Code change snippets

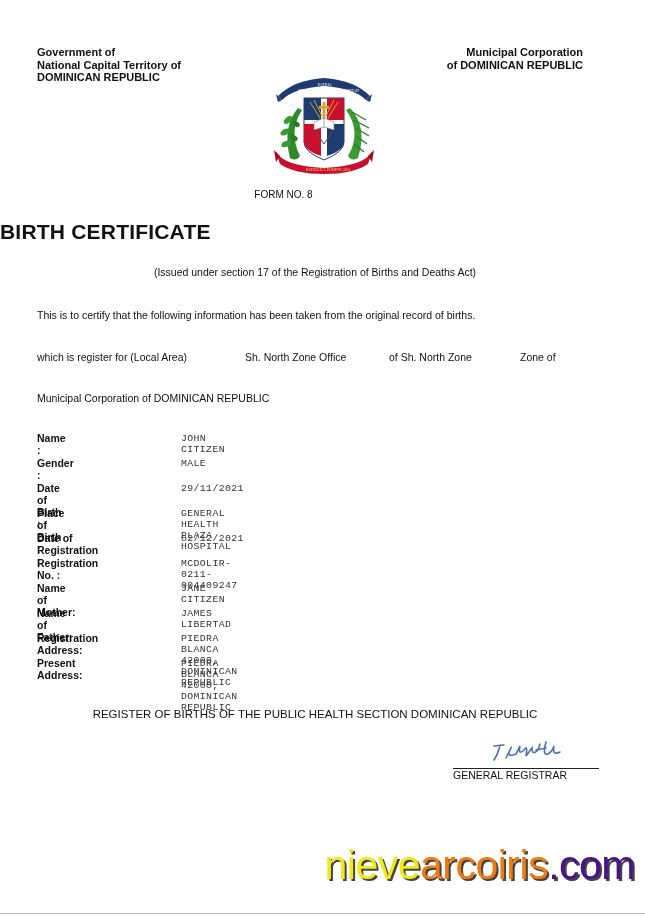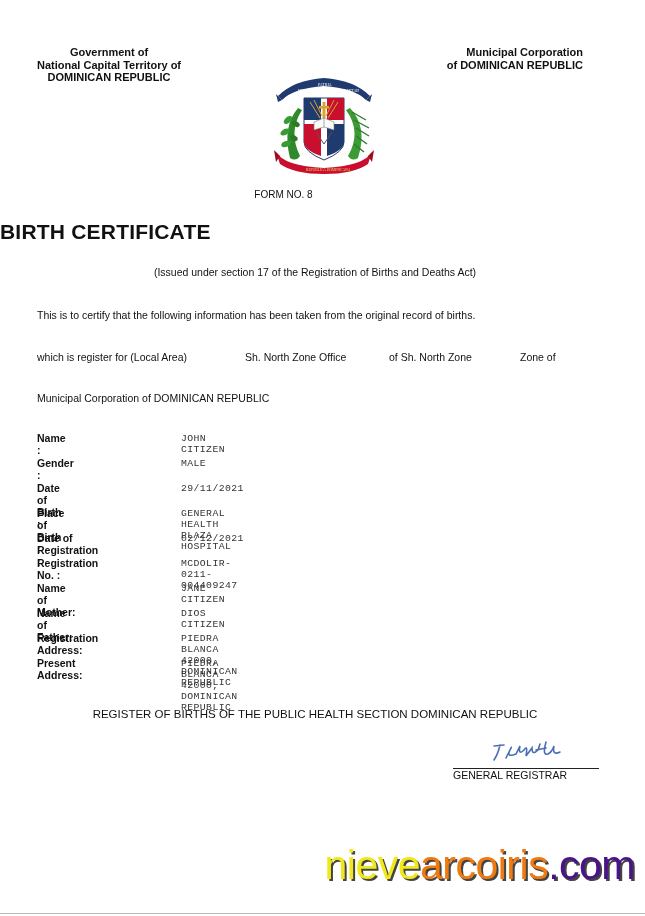--- a/index.html
+++ b/index.html
@@ -2,21 +2,21 @@
 <html><head>
 <meta charset="utf-8">
 <style>
   html, body { margin: 0; padding: 0; }
   body {
     width: 645px; height: 916px; background: #ffffff; position: relative; overflow: hidden;
     font-family: "Liberation Sans", sans-serif; color: #111;
   }
   .abs { position: absolute; }
   .hdr { font-weight: bold; font-size: 11px; line-height: 12.5px; color: #111; }
-  .hdr-left { left: 37px; top: 46px; text-align: center; }
+  .hdr-left { left: 37px; top: 46px; }
   .hdr-right { right: 62px; top: 46px; text-align: right; }
   .emblem { left: 274px; top: 72px; width: 100px; height: 102px; }
   .form-no { left: 0; width: 567px; top: 189px; text-align: center; font-size: 10px; }
   .title { left: 0; width: 630px; top: 220px; font-size: 21px; font-weight: bold; letter-spacing: 0.2px; }
   .subtitle { left: 0; width: 630px; top: 266px; text-align: center; font-size: 10.5px; }
   .para { left: 37px; font-size: 10.5px; }
   .p1 { top: 309px; }
   .loc-row { top: 351px; font-size: 10.5px; }
   .loc-a { left: 37px; }
   .loc-b { left: 245px; }
@@ -132,21 +132,21 @@
   <div class="field">
     <span class="flabel">Registration No. :</span>
     <span class="fvalue">MCDOLIR-0211-004409247</span>
   </div>
   <div class="field">
     <span class="flabel">Name of Mother:</span>
     <span class="fvalue">JANE CITIZEN</span>
   </div>
   <div class="field">
     <span class="flabel">Name of Father:</span>
-    <span class="fvalue">DIOS CITIZEN</span>
+    <span class="fvalue">JAMES LIBERTAD</span>
   </div>
   <div class="field">
     <span class="flabel">Registration  Address:</span>
     <span class="fvalue">PIEDRA BLANCA 42000, DOMINICAN REPUBLIC</span>
   </div>
   <div class="field">
     <span class="flabel">Present  Address:</span>
     <span class="fvalue">PIEDRA BLANCA 42000, DOMINICAN REPUBLIC</span>
   </div>
 </div>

PROBLEM TO SOLVE: Print out the entries above word for word from the first line to the line containing "630px; top: 220px;", both included, omitting the pictures.

FINISHED TASK:
--- a/index.html
+++ b/index.html
@@ -2,21 +2,21 @@
 <html><head>
 <meta charset="utf-8">
 <style>
   html, body { margin: 0; padding: 0; }
   body {
     width: 645px; height: 916px; background: #ffffff; position: relative; overflow: hidden;
     font-family: "Liberation Sans", sans-serif; color: #111;
   }
   .abs { position: absolute; }
   .hdr { font-weight: bold; font-size: 11px; line-height: 12.5px; color: #111; }
-  .hdr-left { left: 37px; top: 46px; text-align: center; }
+  .hdr-left { left: 37px; top: 46px; }
   .hdr-right { right: 62px; top: 46px; text-align: right; }
   .emblem { left: 274px; top: 72px; width: 100px; height: 102px; }
   .form-no { left: 0; width: 567px; top: 189px; text-align: center; font-size: 10px; }
   .title { left: 0; width: 630px; top: 220px; font-size: 21px; font-weight: bold; letter-spacing: 0.2px; }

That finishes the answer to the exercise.